Supplied data Block Start
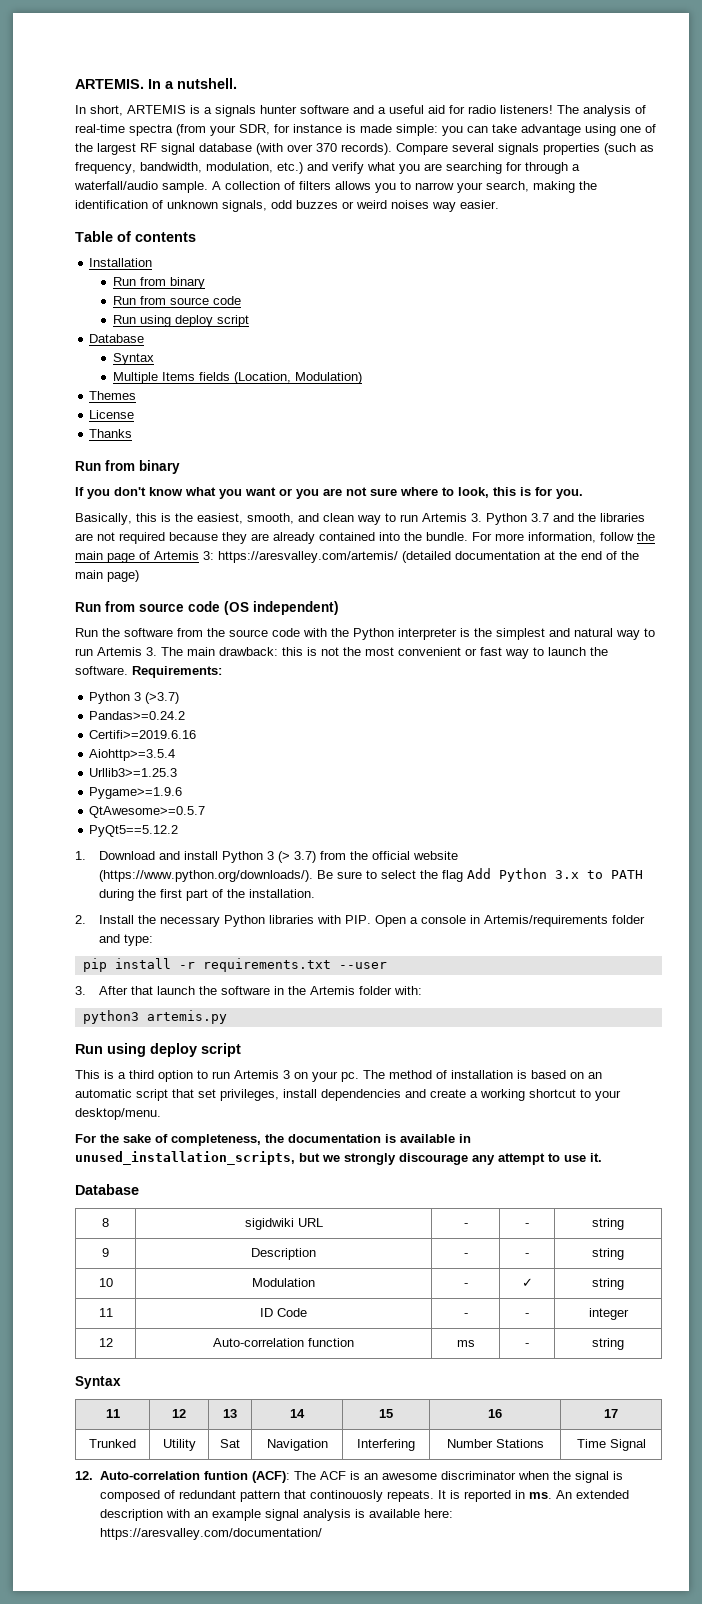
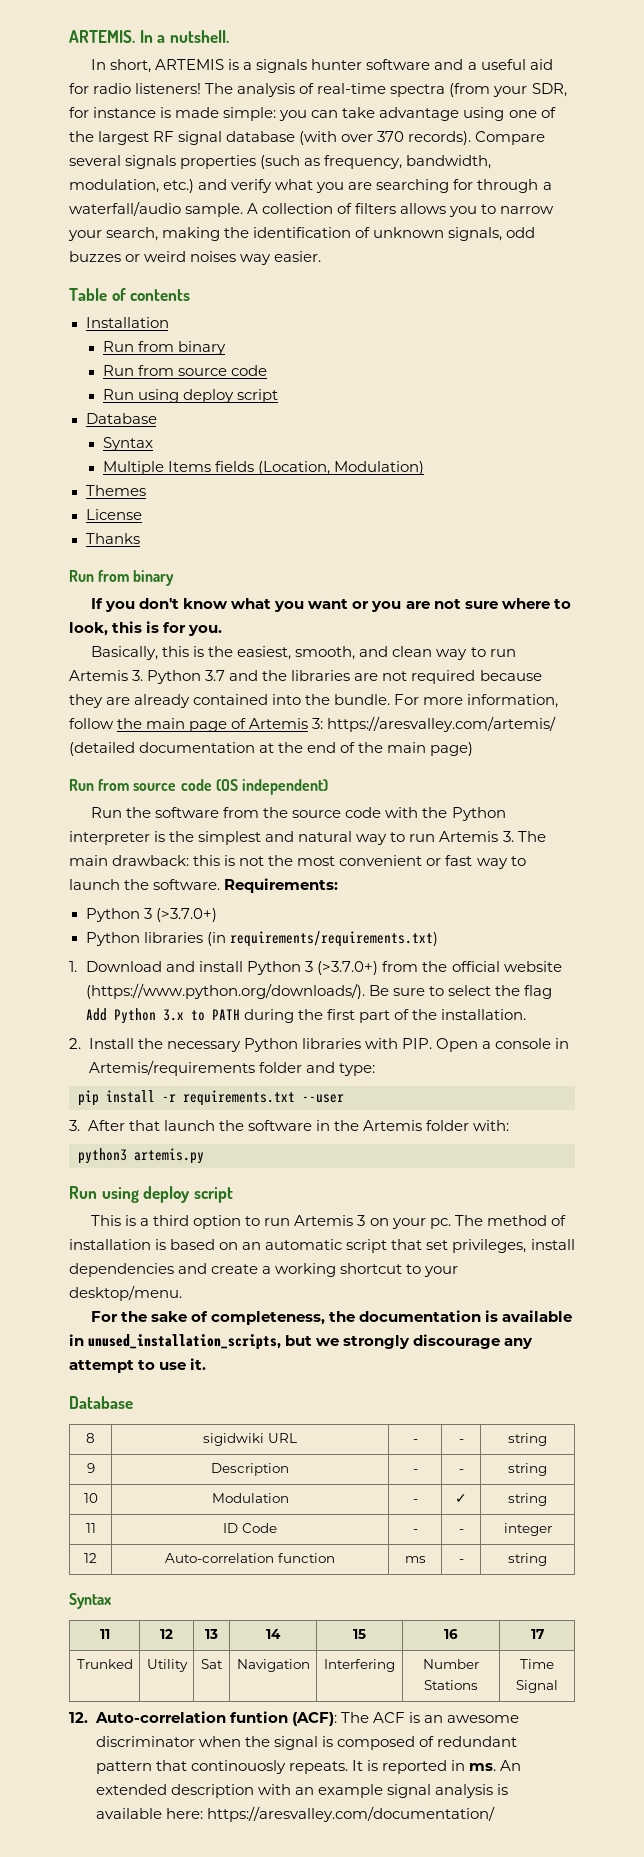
[145,692,180,704] [89,711,186,720] [89,730,197,739] [89,749,176,761] [89,768,178,777] [89,787,183,799] [89,806,206,818] [89,825,179,837] (>3.7) // Pandas>=0.24.2 // Certifi>=2019.6.16 // Aiohttp>=3.5.4 // Urllib3>=1.25.3 // Pygame>=1.9.6 // QtAwesome>=0.5.7 // PyQt5==5.12.2 -> [155,908,217,922] [85,931,438,947] (>3.7.0+) // Python libraries (in requirements/requirements.txt)
[277,851,316,863] (> 3.7) -> [317,961,379,975] (>3.7.0+)

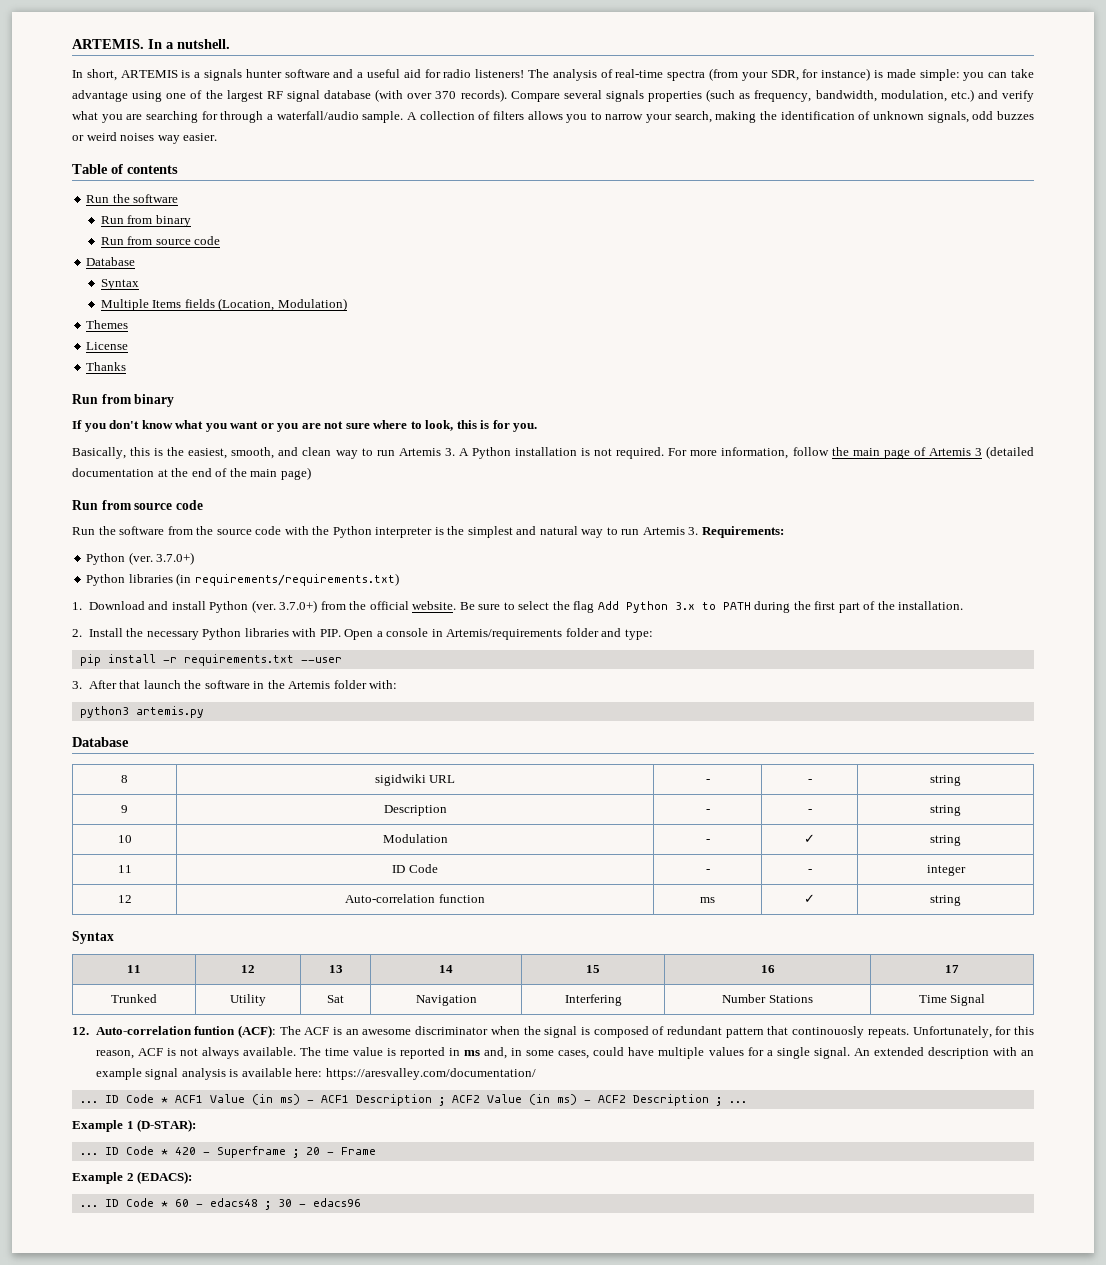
[93,107,157,118] instance -> [821,68,871,81] instance)
[85,317,169,328] Installation -> [86,194,179,203] Run the software
[102,389,278,403] // Run using deploy script -> (221, 240) none
[147,670,542,684] [69,694,391,708] Python 3.7 and the libraries are not required because they are already contained into the bundle. -> [458,447,665,459] A Python installation is not required.
[312,716,557,732] 3: https://aresvalley.com/artemis/ -> [974,448,982,456] 3
[215,779,328,795] (OS independent) -> (203, 505) none
[517,831,546,842] [69,855,526,869] [69,879,221,890] The main drawback: this is not the most convenient or fast way to launch the software. -> (699, 531) none
[143,908,217,922] 3 (>3.7.0+) -> [128,552,195,565] (ver. 3.7.0+)
[305,961,379,975] 3 (>3.7.0+) -> [251,600,318,613] (ver. 3.7.0+)
[503,961,562,972] [86,983,366,999] website (https://www.python.org/downloads/). -> [412,601,457,610] website.
[69,1186,233,1203] [91,1215,566,1229] [69,1239,575,1253] [69,1263,459,1277] [69,1285,182,1301] [91,1310,573,1325] [69,1334,534,1350] [69,1358,207,1373] // Run using deploy script // This is a third option to run Artemis 3 on your pc. The method of installation is based on an automatic script that set privileges, install dependencies and create a working shortcut to your desktop/menu. // For the sake of completeness, the documentation is available in unused_installation_scripts, but we strongly discourage any attempt to use it. -> (204, 712) none
[458,1559,464,1563] - -> [804,894,815,903] ✓
[351,1760,496,1774] It is reported in ms. -> [912,1026,1035,1038] [95,1047,850,1059] Unfortunately, for this reason, ACF is not always available. The time value is reported in ms and, in some cases, could have multiple values for a single signal.
(495, 1814) none -> [79,1094,747,1106] [72,1119,197,1132] [79,1146,376,1158] [72,1171,193,1184] [79,1198,361,1210] // ... ID Code * ACF1 Value (in ms) - ACF1 Description ; ACF2 Value (in ms) - ACF2 Description ; ... // Example 1 (D-STAR): // ... ID Code * 420 - Superframe ; 20 - Frame // Example 2 (EDACS): // ... ID Code * 60 - edacs48 ; 30 - edacs96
Supplied data Block End
• _Exercise requirements_: Could you repeat the data exactly, omitting its pictures?

• _Answer box_:
[145,692,180,704] [89,711,186,720] [89,730,197,739] [89,749,176,761] [89,768,178,777] [89,787,183,799] [89,806,206,818] [89,825,179,837] (>3.7) // Pandas>=0.24.2 // Certifi>=2019.6.16 // Aiohttp>=3.5.4 // Urllib3>=1.25.3 // Pygame>=1.9.6 // QtAwesome>=0.5.7 // PyQt5==5.12.2 -> [155,908,217,922] [85,931,438,947] (>3.7.0+) // Python libraries (in requirements/requirements.txt)
[277,851,316,863] (> 3.7) -> [317,961,379,975] (>3.7.0+)

[93,107,157,118] instance -> [821,68,871,81] instance)
[85,317,169,328] Installation -> [86,194,179,203] Run the software
[102,389,278,403] // Run using deploy script -> (221, 240) none
[147,670,542,684] [69,694,391,708] Python 3.7 and the libraries are not required because they are already contained into the bundle. -> [458,447,665,459] A Python installation is not required.
[312,716,557,732] 3: https://aresvalley.com/artemis/ -> [974,448,982,456] 3
[215,779,328,795] (OS independent) -> (203, 505) none
[517,831,546,842] [69,855,526,869] [69,879,221,890] The main drawback: this is not the most convenient or fast way to launch the software. -> (699, 531) none
[143,908,217,922] 3 (>3.7.0+) -> [128,552,195,565] (ver. 3.7.0+)
[305,961,379,975] 3 (>3.7.0+) -> [251,600,318,613] (ver. 3.7.0+)
[503,961,562,972] [86,983,366,999] website (https://www.python.org/downloads/). -> [412,601,457,610] website.
[69,1186,233,1203] [91,1215,566,1229] [69,1239,575,1253] [69,1263,459,1277] [69,1285,182,1301] [91,1310,573,1325] [69,1334,534,1350] [69,1358,207,1373] // Run using deploy script // This is a third option to run Artemis 3 on your pc. The method of installation is based on an automatic script that set privileges, install dependencies and create a working shortcut to your desktop/menu. // For the sake of completeness, the documentation is available in unused_installation_scripts, but we strongly discourage any attempt to use it. -> (204, 712) none
[458,1559,464,1563] - -> [804,894,815,903] ✓
[351,1760,496,1774] It is reported in ms. -> [912,1026,1035,1038] [95,1047,850,1059] Unfortunately, for this reason, ACF is not always available. The time value is reported in ms and, in some cases, could have multiple values for a single signal.
(495, 1814) none -> [79,1094,747,1106] [72,1119,197,1132] [79,1146,376,1158] [72,1171,193,1184] [79,1198,361,1210] // ... ID Code * ACF1 Value (in ms) - ACF1 Description ; ACF2 Value (in ms) - ACF2 Description ; ... // Example 1 (D-STAR): // ... ID Code * 420 - Superframe ; 20 - Frame // Example 2 (EDACS): // ... ID Code * 60 - edacs48 ; 30 - edacs96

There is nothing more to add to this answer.